Problem to solve ▸
Repeat each entry as written, dropping any picture you find.

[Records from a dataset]
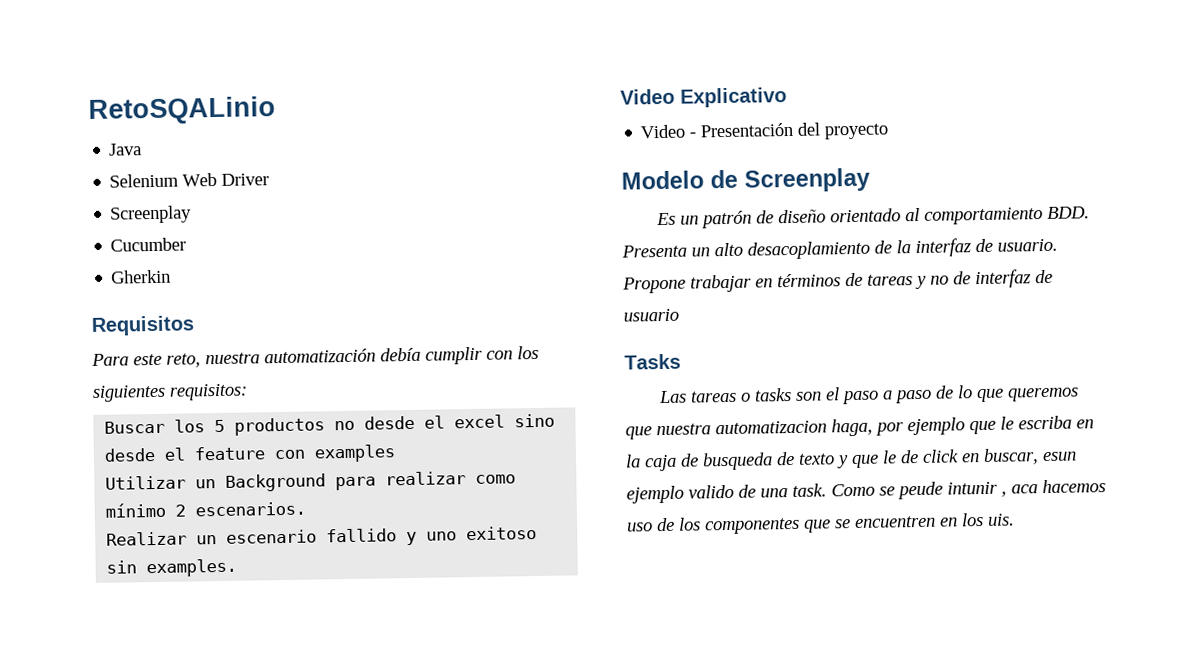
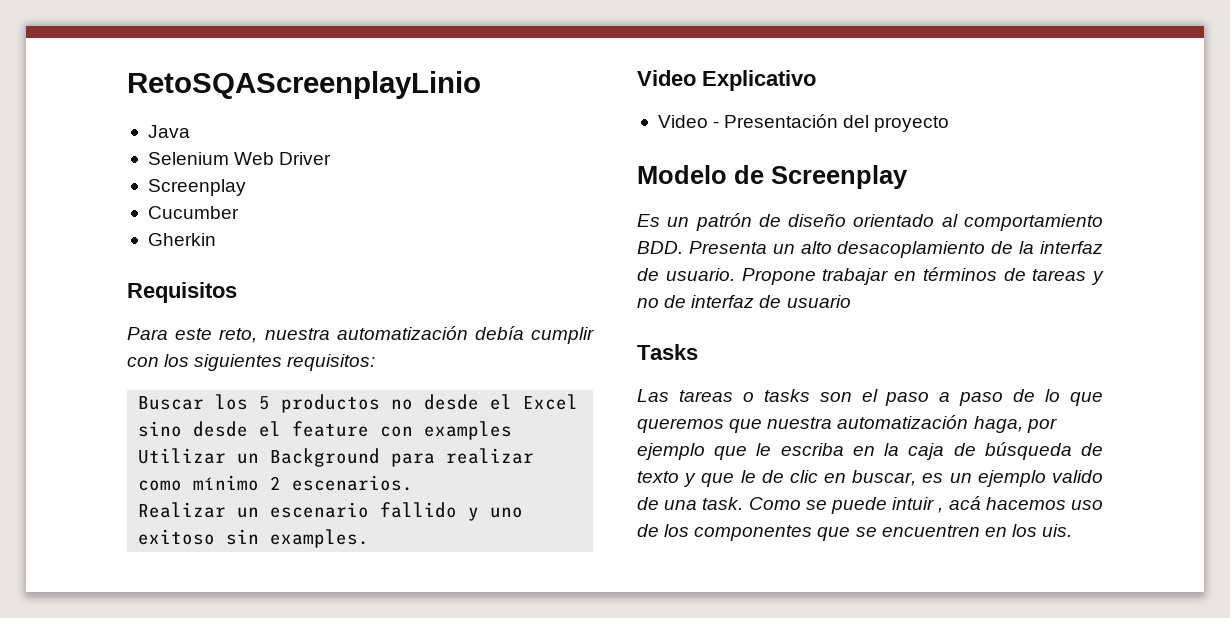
- RetoSQALinio
+ RetoSQAScreenplayLinio
- Buscar los 5 productos no desde el excel sino desde el feature con examples
+ Buscar los 5 productos no desde el Excel sino desde el feature con examples
- Las tareas o tasks son el paso a paso de lo que queremos que nuestra automatizacion haga, por ejemplo que le escriba en la caja de busqueda de texto y que le de click en buscar, esun ejemplo valido de una task.
+ Las tareas o tasks son el paso a paso de lo que queremos que nuestra automatización haga, por ejemplo que le escriba en la caja de búsqueda de texto y que le de clic en buscar, es un ejemplo valido de una task.
- Como se peude intunir , aca hacemos uso de los componentes que se encuentren en los uis.
+ Como se puede intuir , acá hacemos uso de los componentes que se encuentren en los uis.

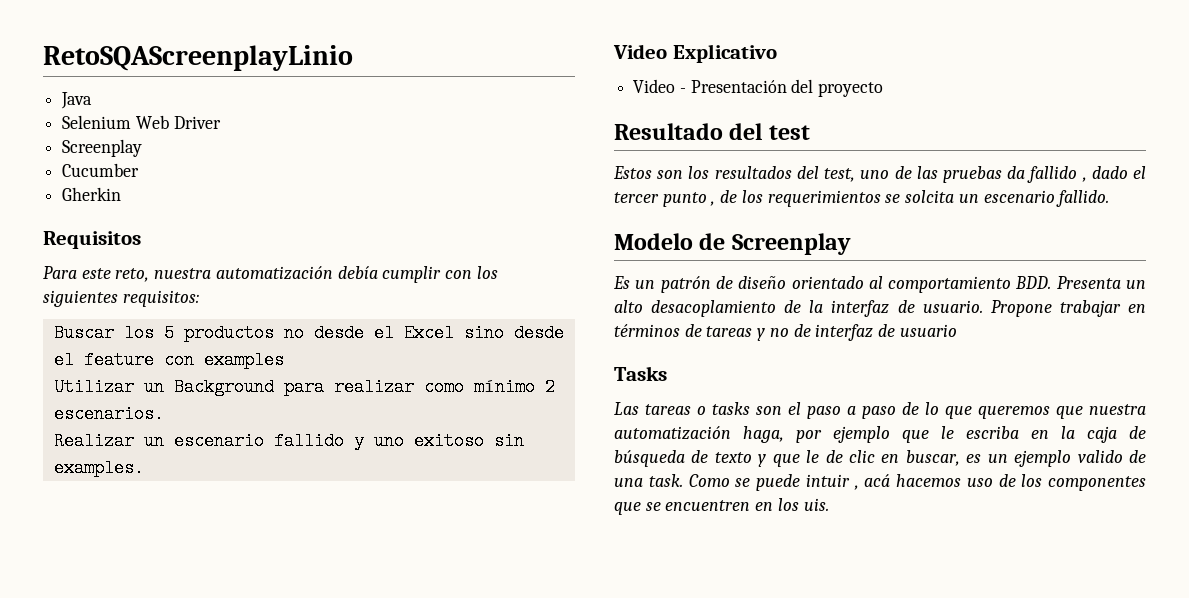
+ Resultado del test
+ Estos son los resultados del test, uno de las pruebas da fallido , dado el tercer punto , de los requerimientos se solcita un escenario fallido.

Response area ▸
- RetoSQALinio
+ RetoSQAScreenplayLinio
- Buscar los 5 productos no desde el excel sino desde el feature con examples
+ Buscar los 5 productos no desde el Excel sino desde el feature con examples
- Las tareas o tasks son el paso a paso de lo que queremos que nuestra automatizacion haga, por ejemplo que le escriba en la caja de busqueda de texto y que le de click en buscar, esun ejemplo valido de una task.
+ Las tareas o tasks son el paso a paso de lo que queremos que nuestra automatización haga, por ejemplo que le escriba en la caja de búsqueda de texto y que le de clic en buscar, es un ejemplo valido de una task.
- Como se peude intunir , aca hacemos uso de los componentes que se encuentren en los uis.
+ Como se puede intuir , acá hacemos uso de los componentes que se encuentren en los uis.

+ Resultado del test
+ Estos son los resultados del test, uno de las pruebas da fallido , dado el tercer punto , de los requerimientos se solcita un escenario fallido.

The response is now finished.